On May 5th, last month when Evlyn was still just 99, she danced five different dances under the chandeliers in the Westin Bayshore’s Ballroom as a student participating in Arthur Murray’s annual Showcase. After her cha cha and tango she changed from a Latin costume to her ball gown for the waltz and foxtrot.

More than 150 dancing enthusiasts glided, twirled, kicked, dipped and turned in solo routines and group heats in front of cheering fans and clipboard carrying adjudicators. Before the 8-hour day of dancing was over, Evlyn changed her dance costume again for the rumba. “I kept that last dress on because I thought it would be good for the night’s dinner and dance,” she told me. It was. And Evlyn was good, too, for social dancing throughout the evening.

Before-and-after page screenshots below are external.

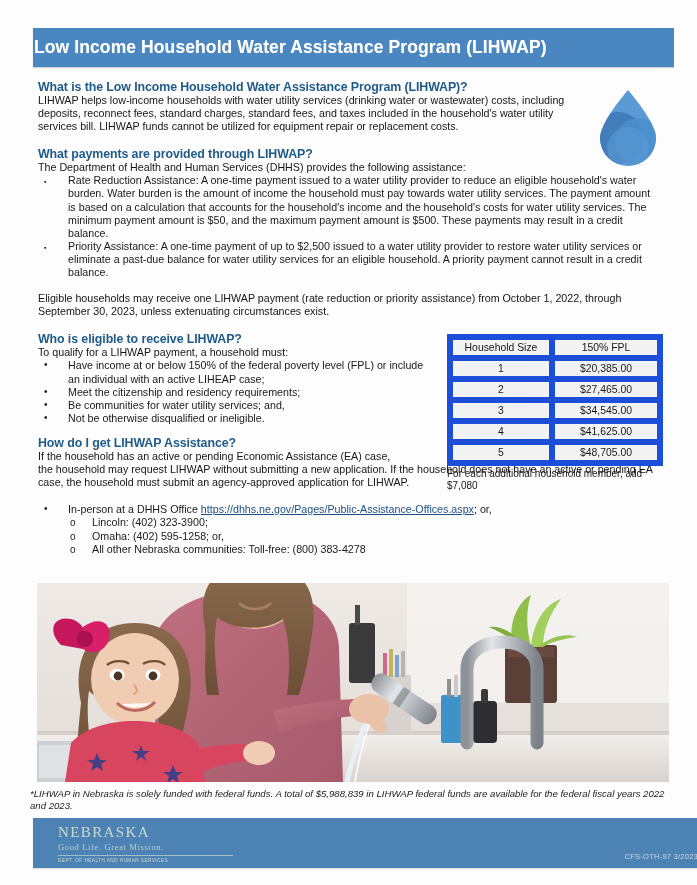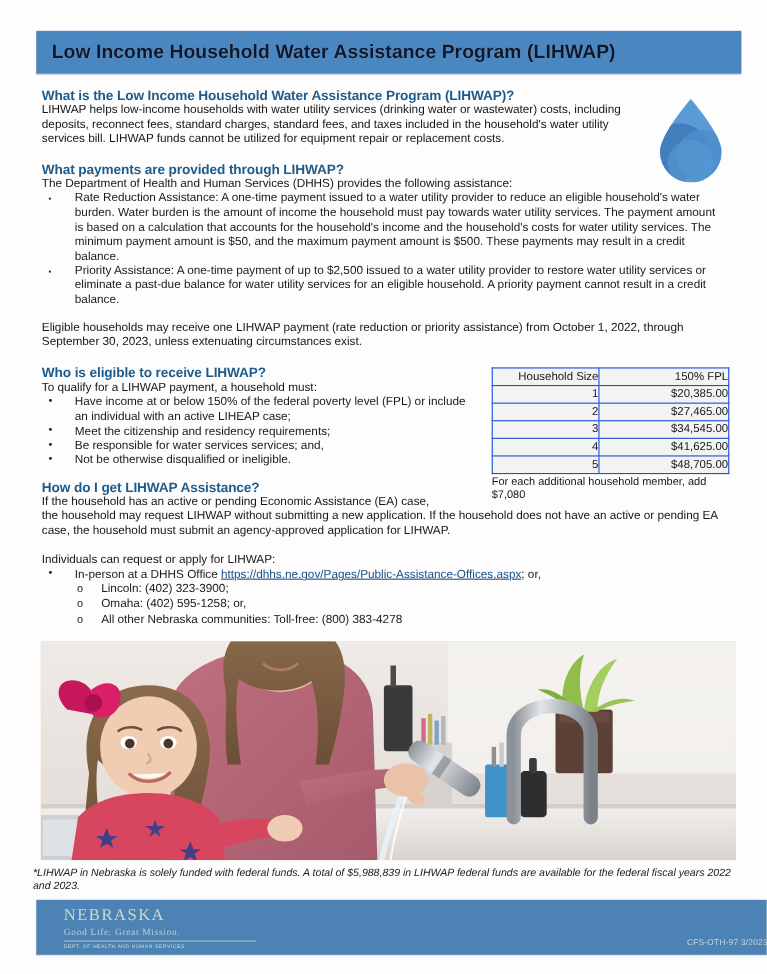"Low Income Household Water Assistance" .title-banner .title-text { color: #0f172a -> #ffffff; padding-left: 14px -> 1px }
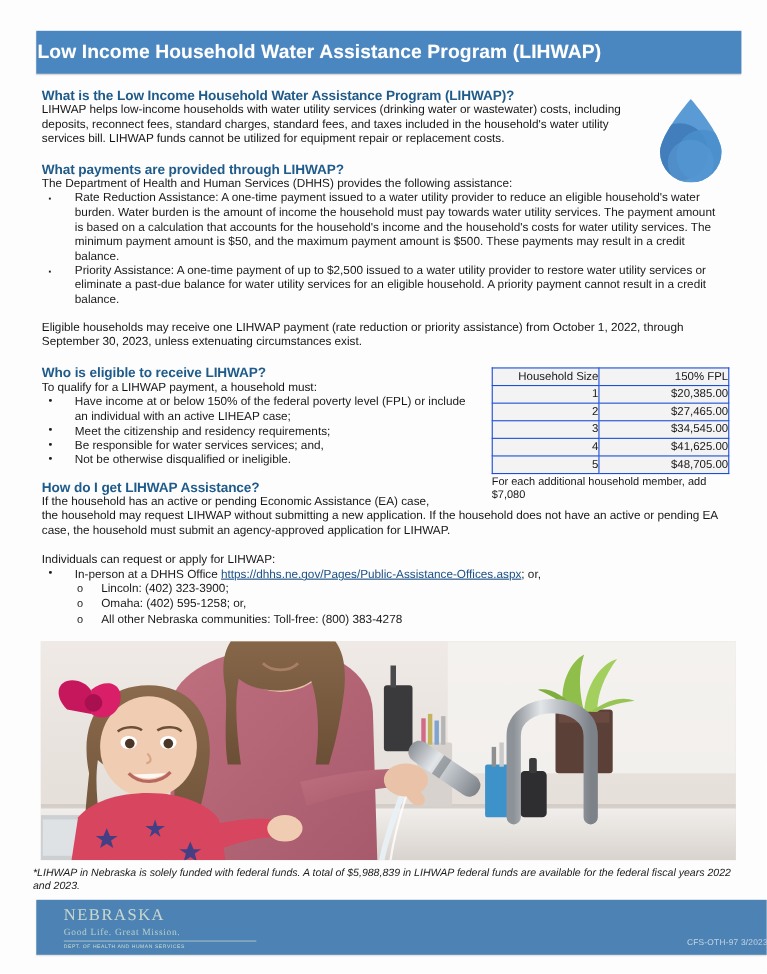"Household Size" table.fpl th, table.fpl td { border: 1px solid #1d4ed8 -> 6px solid #1d4ed8; text-align: right -> center }
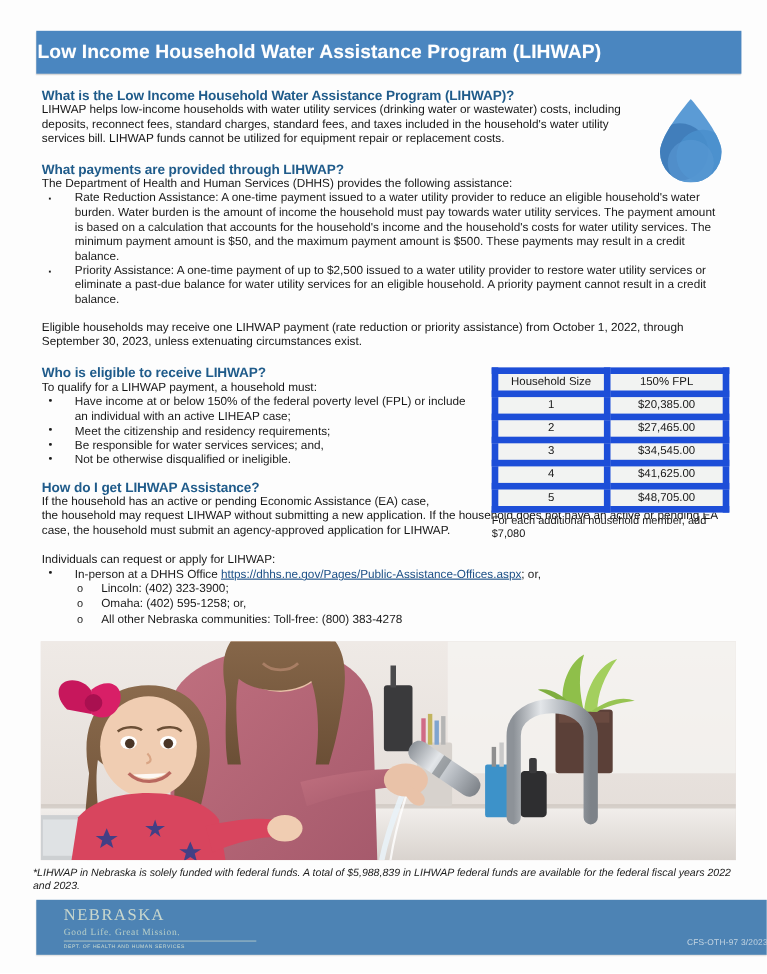"Be responsible for water services" li { text: responsible for water services -> communities for water utility }
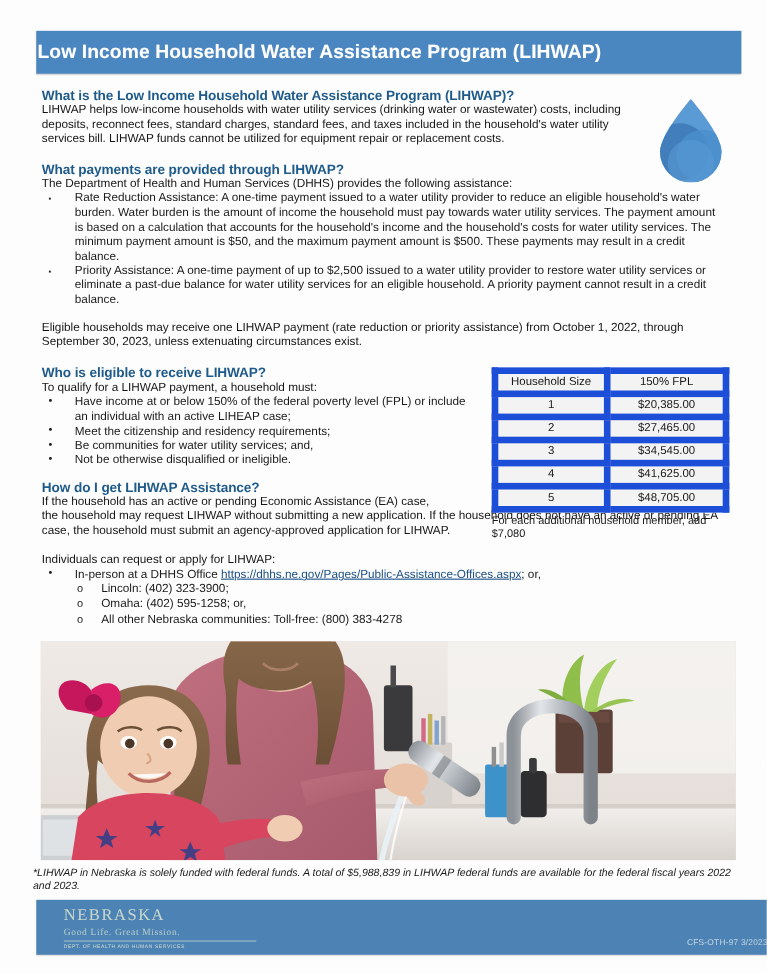"Individuals can request or apply" div.body { html: <div>Individuals can request or apply for LIHWAP:</div> -> none }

Her dancing friends affectionately call her the Queen. She’s never without her bling.

Diamond and pearl necklaces, matching earrings, diamond and jade rings, a gold and emerald pin on her richly coloured stylish dress. In contrast to the other Queen, Evlyn sews her own dresses.

She is also regaled as the supreme social flirt in the dance studio.

“There’s no sense getting into an elevator if there’s no men it.” This quick repartee was Evlyn’s response to one of the dancer’s observations that there was only one man in the elevator as we left the studio on the 5th floor of the Tom Lee building after the regular Friday night dance party a few weeks ago. We turned to Evlyn in surprise but she just lit up her grin and batted her eye lashes, “I like men. What’s wrong with that?”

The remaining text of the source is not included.